My reader points out that so far the deal looks bad, on paper:
Here's a back of the envelope calculation:
Eur 2.6 billion investment @ Eur 14.00 per share = 185.714 million shares.
85% debt = Eur 2.21 billion.
15% equity = Eur 390 million.
Since the announcement was made on 24 April, the DT shares have fallen to Eur 12.62 x 185.714 million shares = Eur 2.344 million value of holding. Less the Eur 2.21 billion of debt outstanding = Eur 134 million of equity. So in less than 1 month, the value of Blackstone's equity has fallen from Eur 390 million to Eur 134 million (66% loss).
Remembering, however, the nature of the leverage here we see that if they have this debt on a 7 year term (and I don't actually know what the terms of the debt are, except for the "single digit" rate Blackstone commanded), and they work down the debt properly, which is, of course, the point, and even if the stock sits at its present nadir, Blackstone will have paid Eur 390 million in equity for a 2.344 billion stake in DT.
Let us decide that we want to make it tough for Blackstone. Let's see how far their downside goes.
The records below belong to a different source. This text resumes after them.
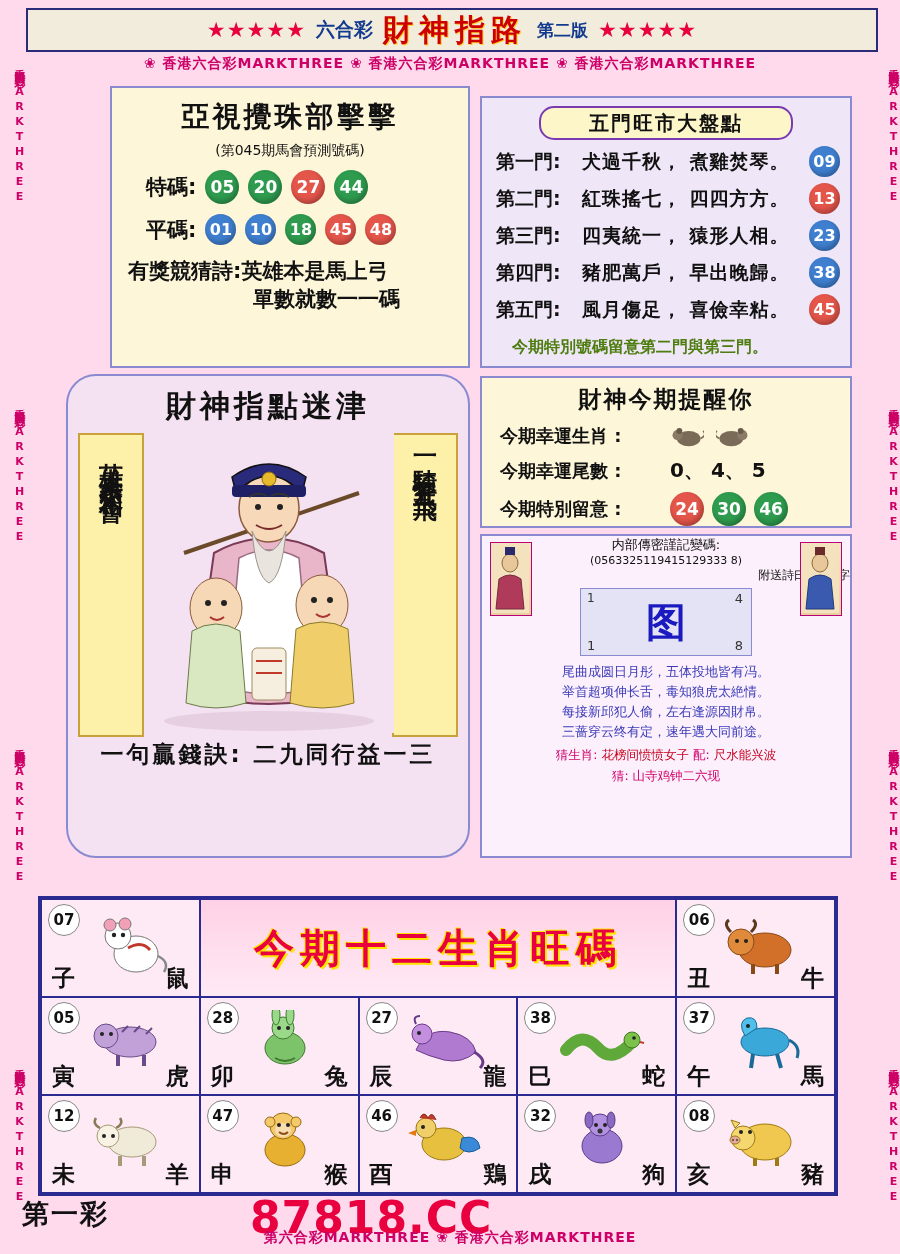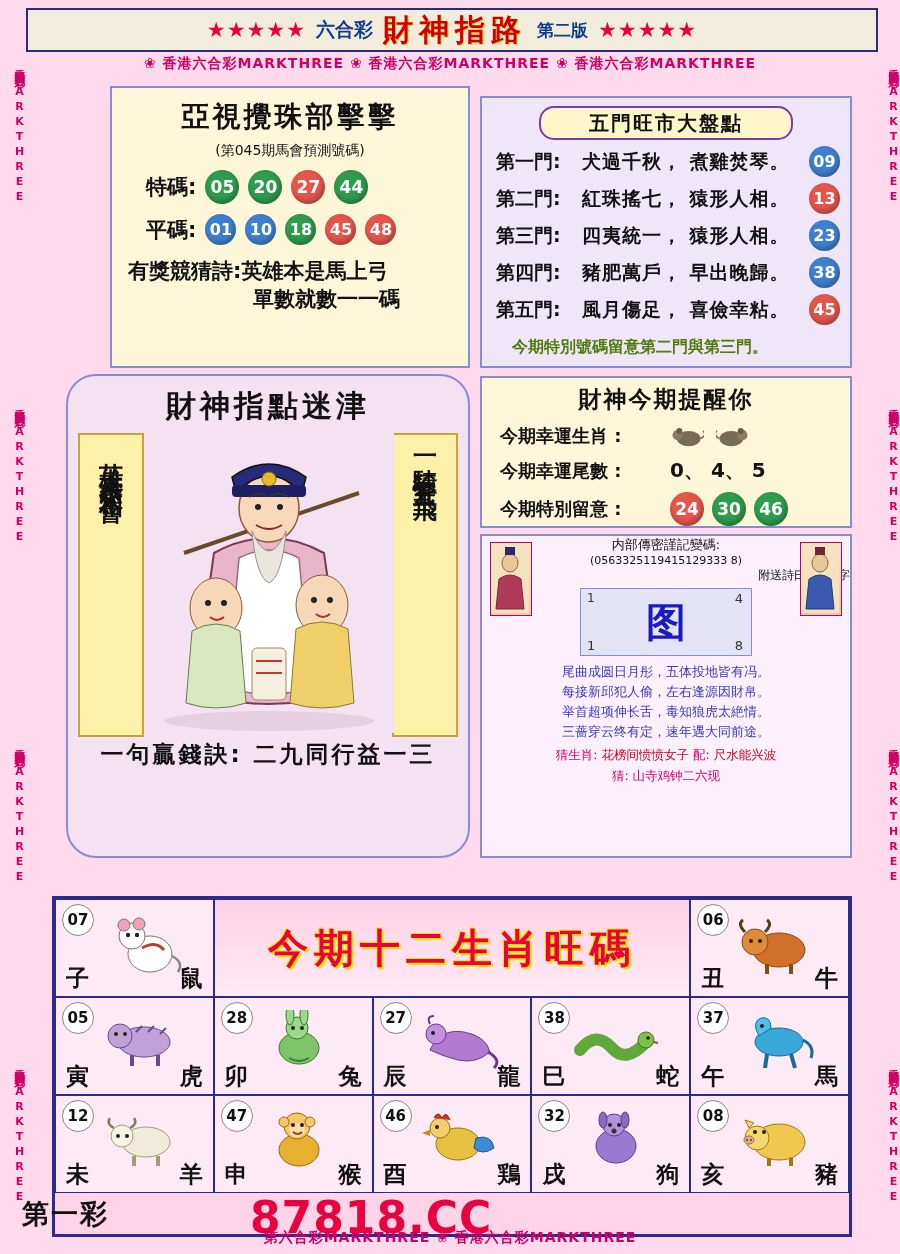"紅珠搖七， 猿形人相。" span.g2 { text: 猿形人相 -> 四四方方 }
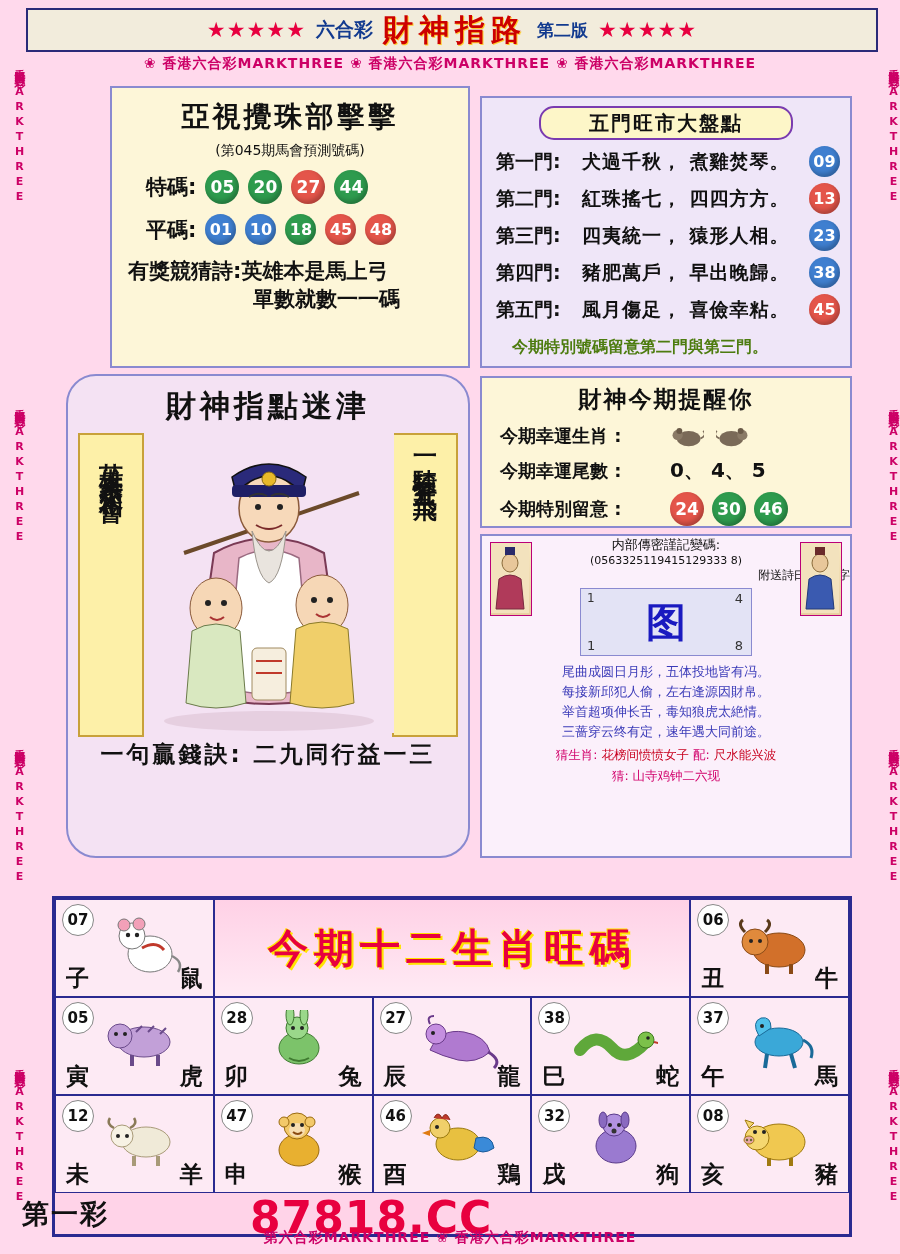"每接新邱犯人偷，左右逢源因財帛。" div { order: before "举首超项伸长舌，毒知狼虎太絶情。" -> after "举首超项伸长舌，毒知狼虎太絶情。" }
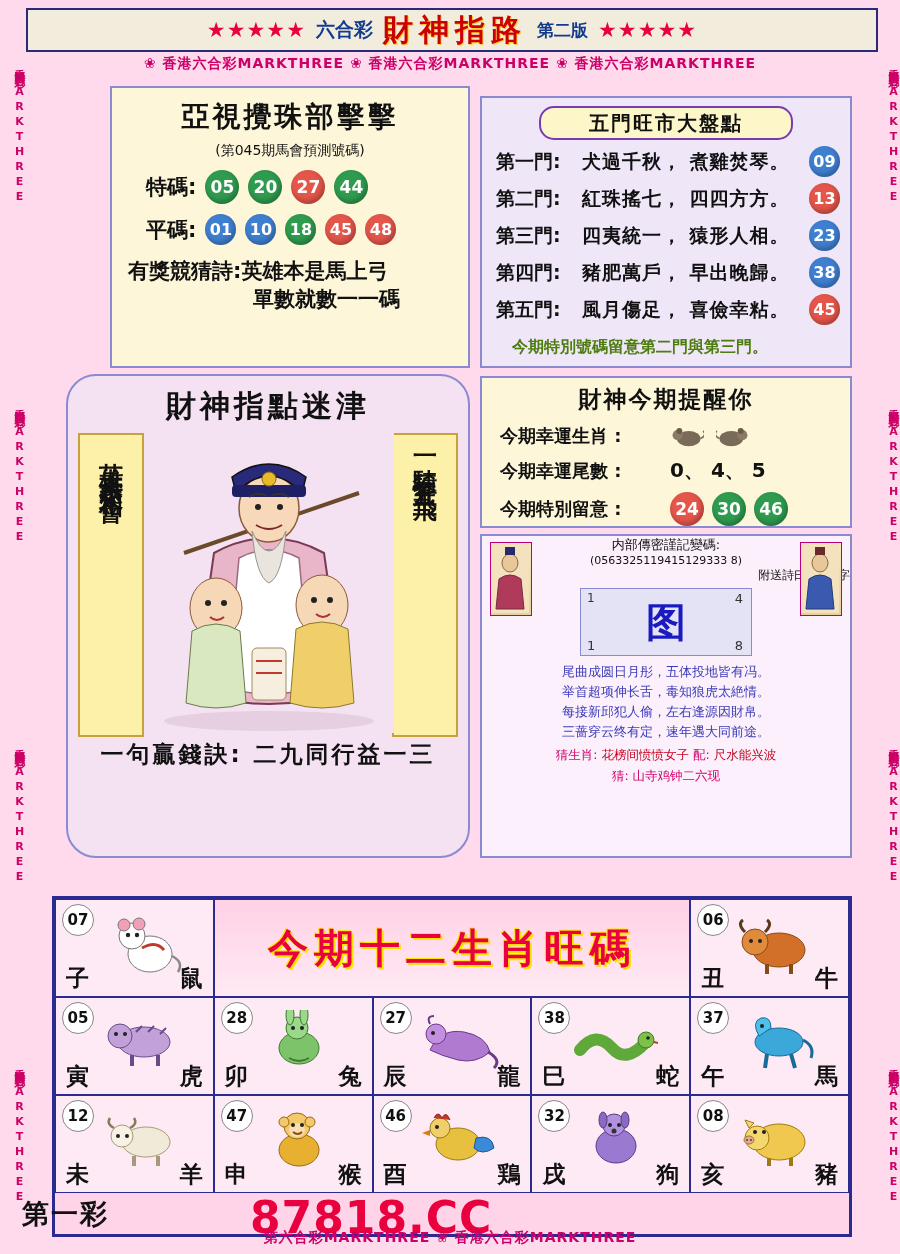"07" .zgrid { height: 341px -> 300px; left: 52px -> 38px }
Let us just pretend that the stock tanks by another 50%. That means Blackstone paid Eur 390 million for Eur 1.152 billion 7 years later. IRR: 16.73%. Not bad for a "total failure." That's the leverage at work. Of course, in a bankruptcy, or even serious distress, Blackstone probably loses the entire Eur 390 million. But then, this is a state-owned firm. It would be interesting to do a bankruptcy risk analysis for large state owned "utilities" and see what Blackstone's risk adjusted returns are on this basis.
Bear in mind, I haven't really gone through these numbers and I don't know much about the financial structure of the deal (term of the debt, how it is being paid off, etc).
Edit: A reader, NG, suspects that Blackstone's stake doesn't bear any particular cash flows other than normal dividends, which are probably around 5-6%, less, most likely, than Blackstone's cost of debt.
If this is so, and on reflection I believe it is, then Blackstone's acquisition vehicle is going to have to service the debt out of its own pocket.
NG also points out, correctly, that in this instance Blackstone's IRR won't be anything like described above. My analysis above only holds if the stake Blackstone stake can support its own debt (and pay down principal). If it can't then Blackstone is going to have to fund that debt service from elsewhere, and, accordingly, pillage IRR from another investment. The advantage of leverage is when you can get the acquired stake to service itself without using your own cash. That's lost here if NG is correct.
I believe this makes even a stronger case for this investment being a stepping stone for an eventual majority stake in the business. If that's the case, Blackstone's IRR will only deteriorate by the amount of interest and principal they throw in before they enjoy the free cash flows (i.e. before they take a majority stake). Since their leverage here is so high, (15%/85%) they can afford to sit around for some years before taking a majority stake and still have a reasonable deal (perhaps the ratio will look more like their usual 33%/66%). Not a bad option, really. If anyone is really interested I'll recalculate the IRRs with some scenarios on the time they sit on their "option."